Ellen Langer

It rained for so many days in Provincetown the month of June that it felt like it was never going to end. Each day of showers felt so familiar that many of us forgot what it was like to be outside enjoying the sunshine. It made me think of what happens to those experiencing depression. Depression feels like it’s never going to end. In fact, some—perhaps many—depressed people believe they will always be depressed.

Rarely is anyone “always” depressed, but even if one were, never is the depression the same each day.
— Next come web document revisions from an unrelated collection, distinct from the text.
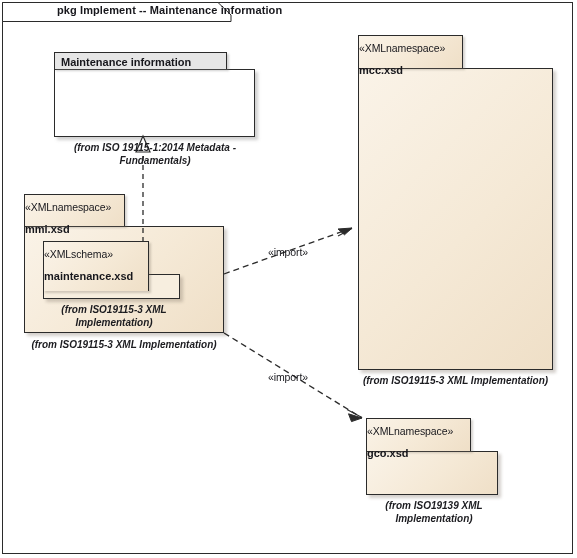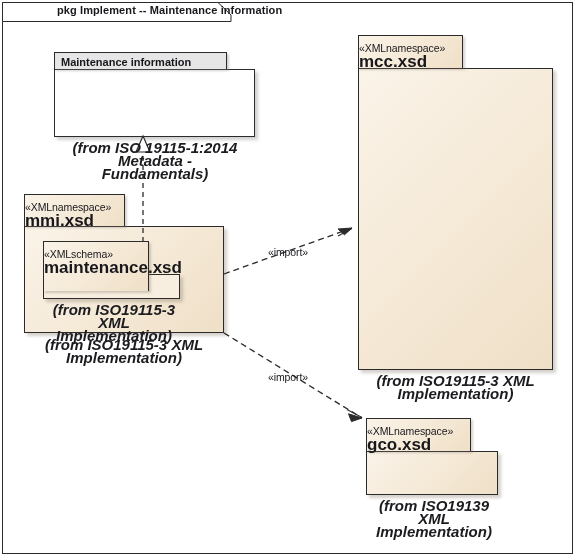--- a/index.html
+++ b/index.html
@@ -91,9 +91,9 @@
   }
   .pkgname {
     display: block;
-    font-size: 17px;
-    font-weight: bold;
-    margin-top: 0;
+    font-size: 11px;
+    font-weight: bold;
+    margin-top: 8px;
   }
 
   

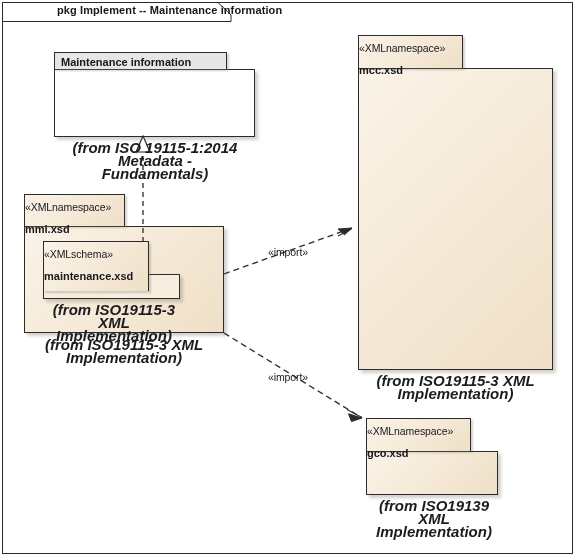--- a/index.html
+++ b/index.html
@@ -105,7 +105,7 @@
   
   .caption {
     position: absolute;
-    font-size: 15px;
+    font-size: 10px;
     font-style: italic;
     font-weight: bold;
     color: #1c1c20;

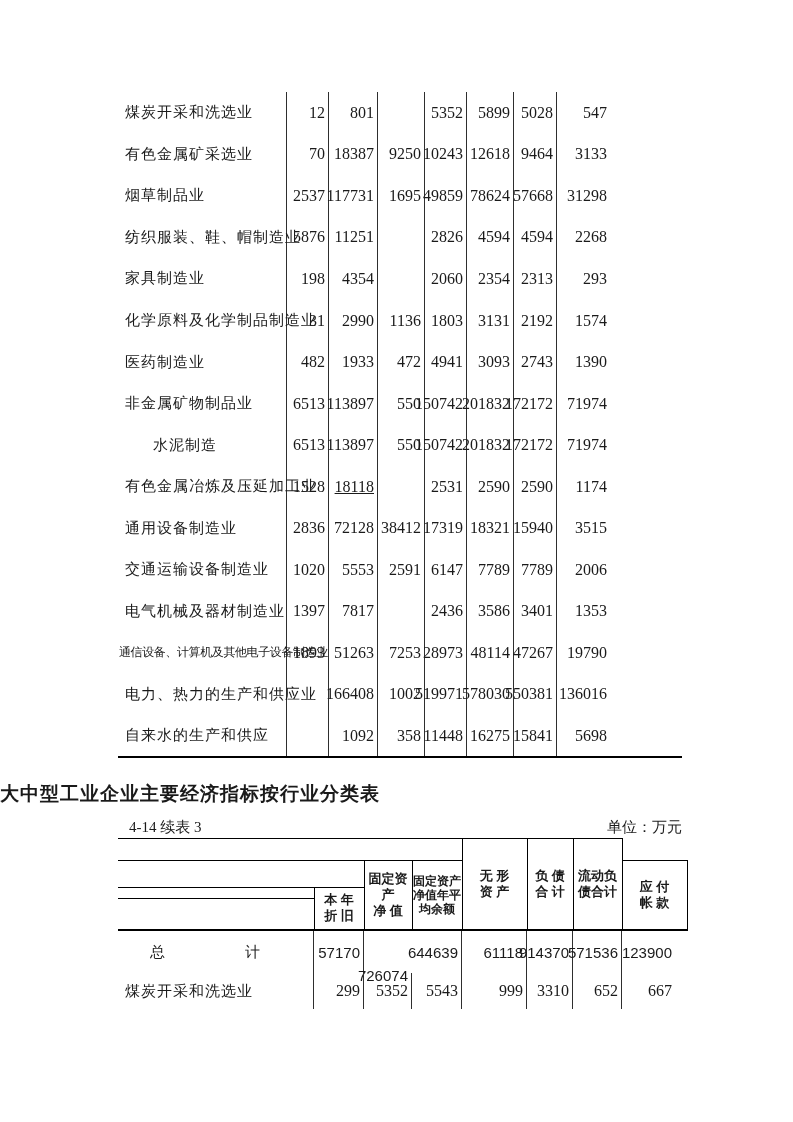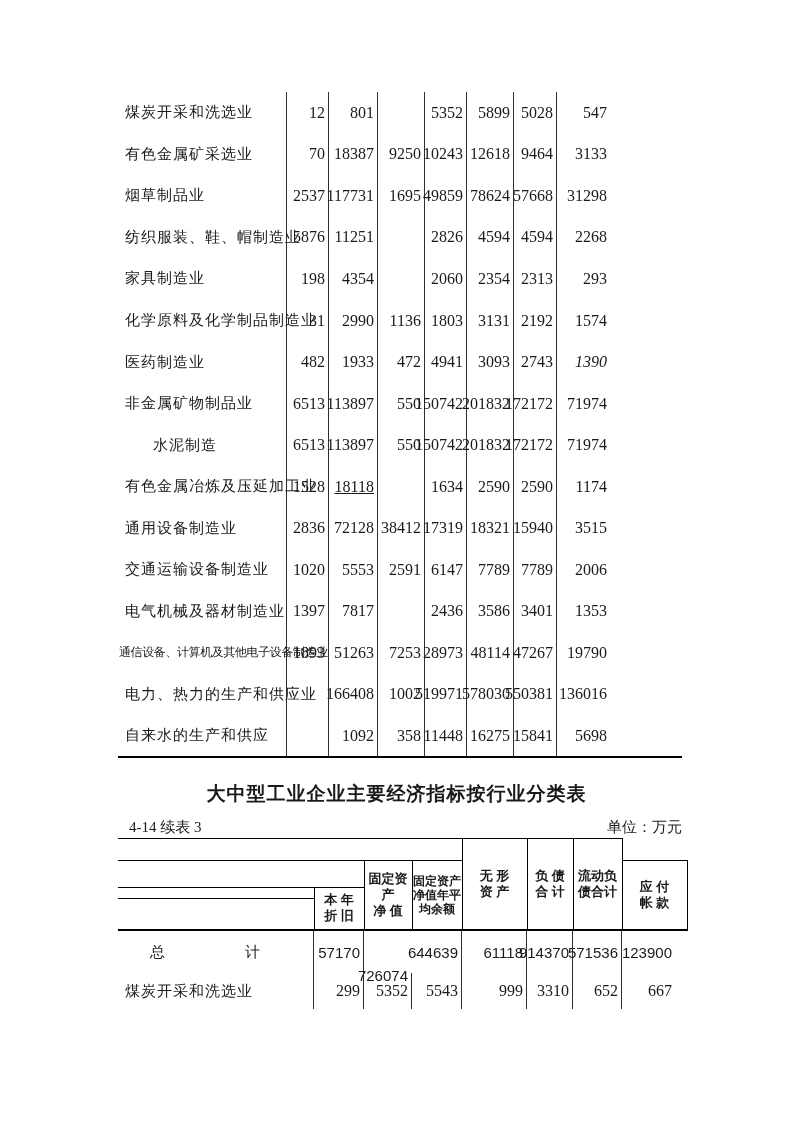--- a/index.html
+++ b/index.html
@@ -148,7 +148,7 @@
         <div class="cell num" style="width: 42px;">4941</div>
         <div class="cell num" style="width: 47px;">3093</div>
         <div class="cell num" style="width: 43px;">2743</div>
-        <div class="cell num last" style="width: 55px; font-style: italic;">1390</div>
+        <div class="cell num last" style="width: 55px;">1390</div>
       </div>
       <div class="trow">
         <div class="cell label" style="width: 169px;">非金属矿物制品业</div>

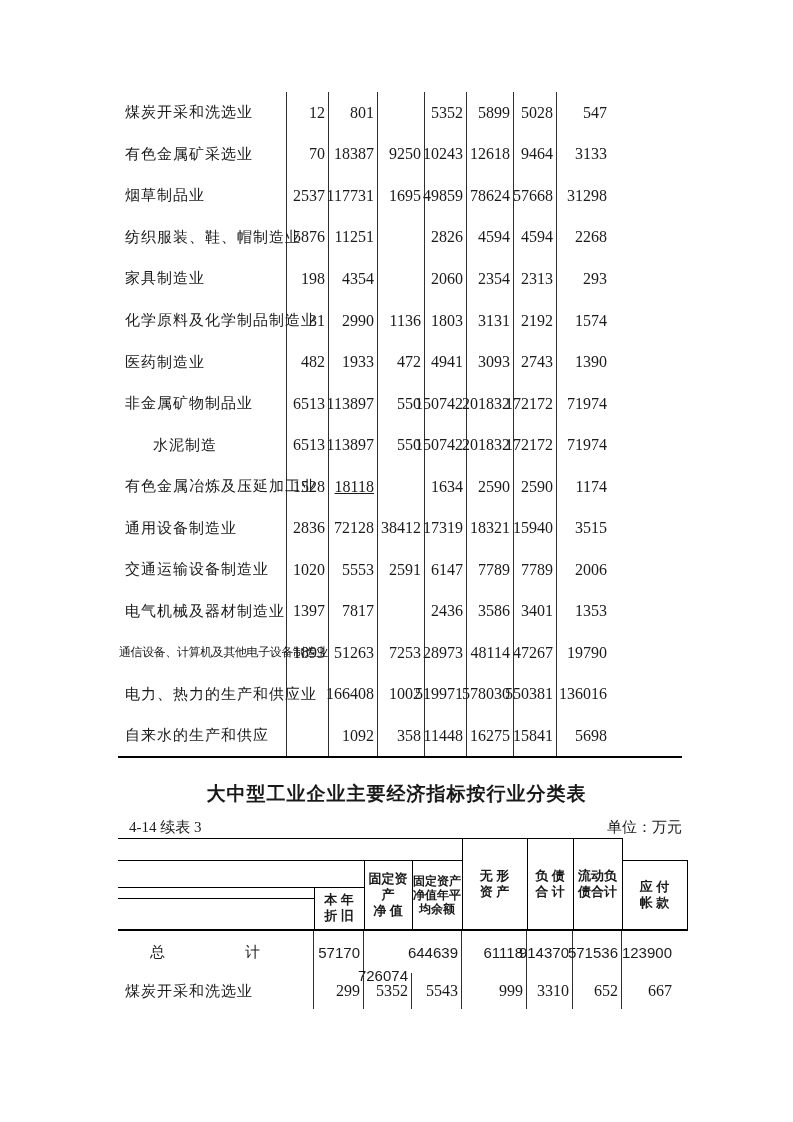--- a/index.html
+++ b/index.html
@@ -175,7 +175,7 @@
         <div class="cell num" style="width: 42px;">1528</div>
         <div class="cell num" style="width: 49px; text-decoration: underline;">18118</div>
         <div class="cell num" style="width: 47px;"></div>
-        <div class="cell num" style="width: 42px;">1634</div>
+        <div class="cell num" style="width: 42px;">2531</div>
         <div class="cell num" style="width: 47px;">2590</div>
         <div class="cell num" style="width: 43px;">2590</div>
         <div class="cell num last" style="width: 55px;">1174</div>

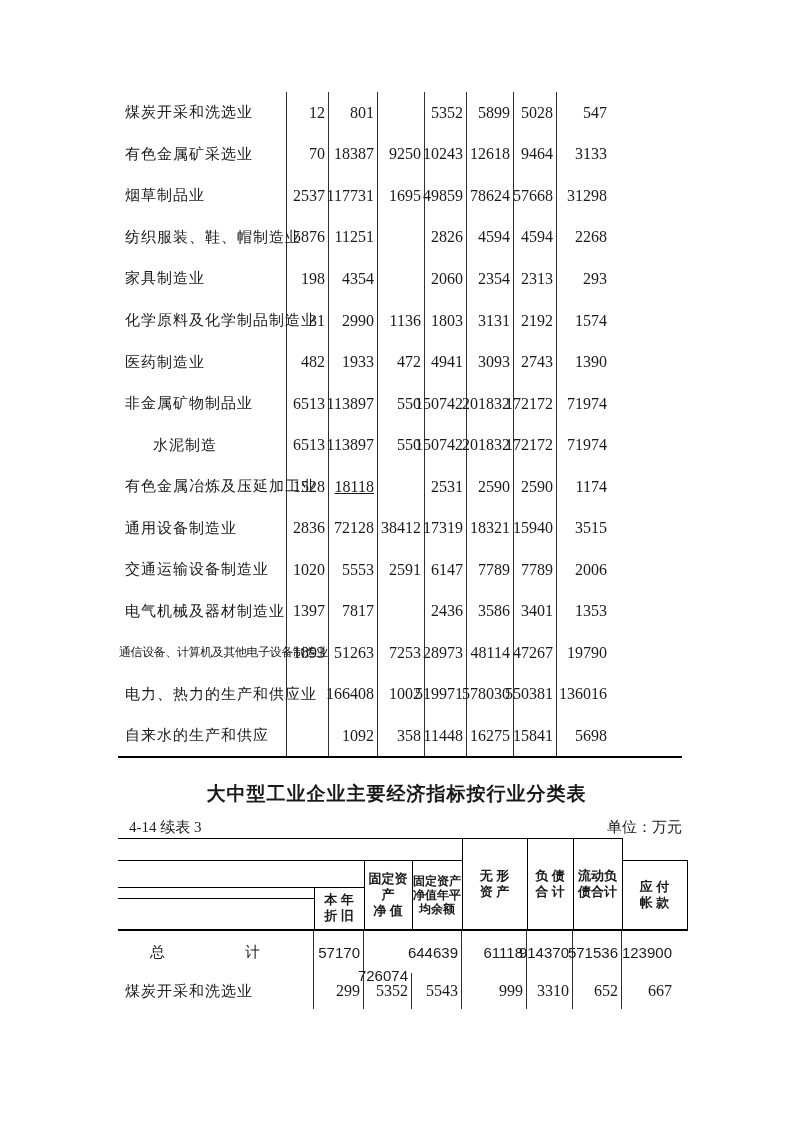--- a/index.html
+++ b/index.html
@@ -42,7 +42,7 @@
   
   .doc-title{
     position:absolute;left:0;right:0;top:781px;
-    text-align:center;
+    text-align:left;
     font-family:"Liberation Sans","DejaVu Sans",sans-serif;
     font-weight:bold;font-size:19px;letter-spacing:1px;
   }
If we took note, we’d see that there are many moments of nondepression and many moments when the depression is less worse than at other times. When we feel depressed we think about all the times we’ve felt this way, as if the feeling is always the same. When we’re just experiencing ourselves, we’re not evaluating how we feel.

So the upshot is we have a lot of “being depressed data” and no “not depressed data” about ourselves. The comparison makes the depression feel interminable. One solution is to keep a diary, so we’d see that there are many moments where we’re feeling good. If we did so, we would see that none of us is literally depressed all the time. Noticing when we’re not feeling bad would naturally lead us to ask why at times we feel bad and why we don’t now. Mindfully considering these questions should itself be engaging enough to erase many moments of the depression. It will also feel good just to see that we’re not depressed all the time.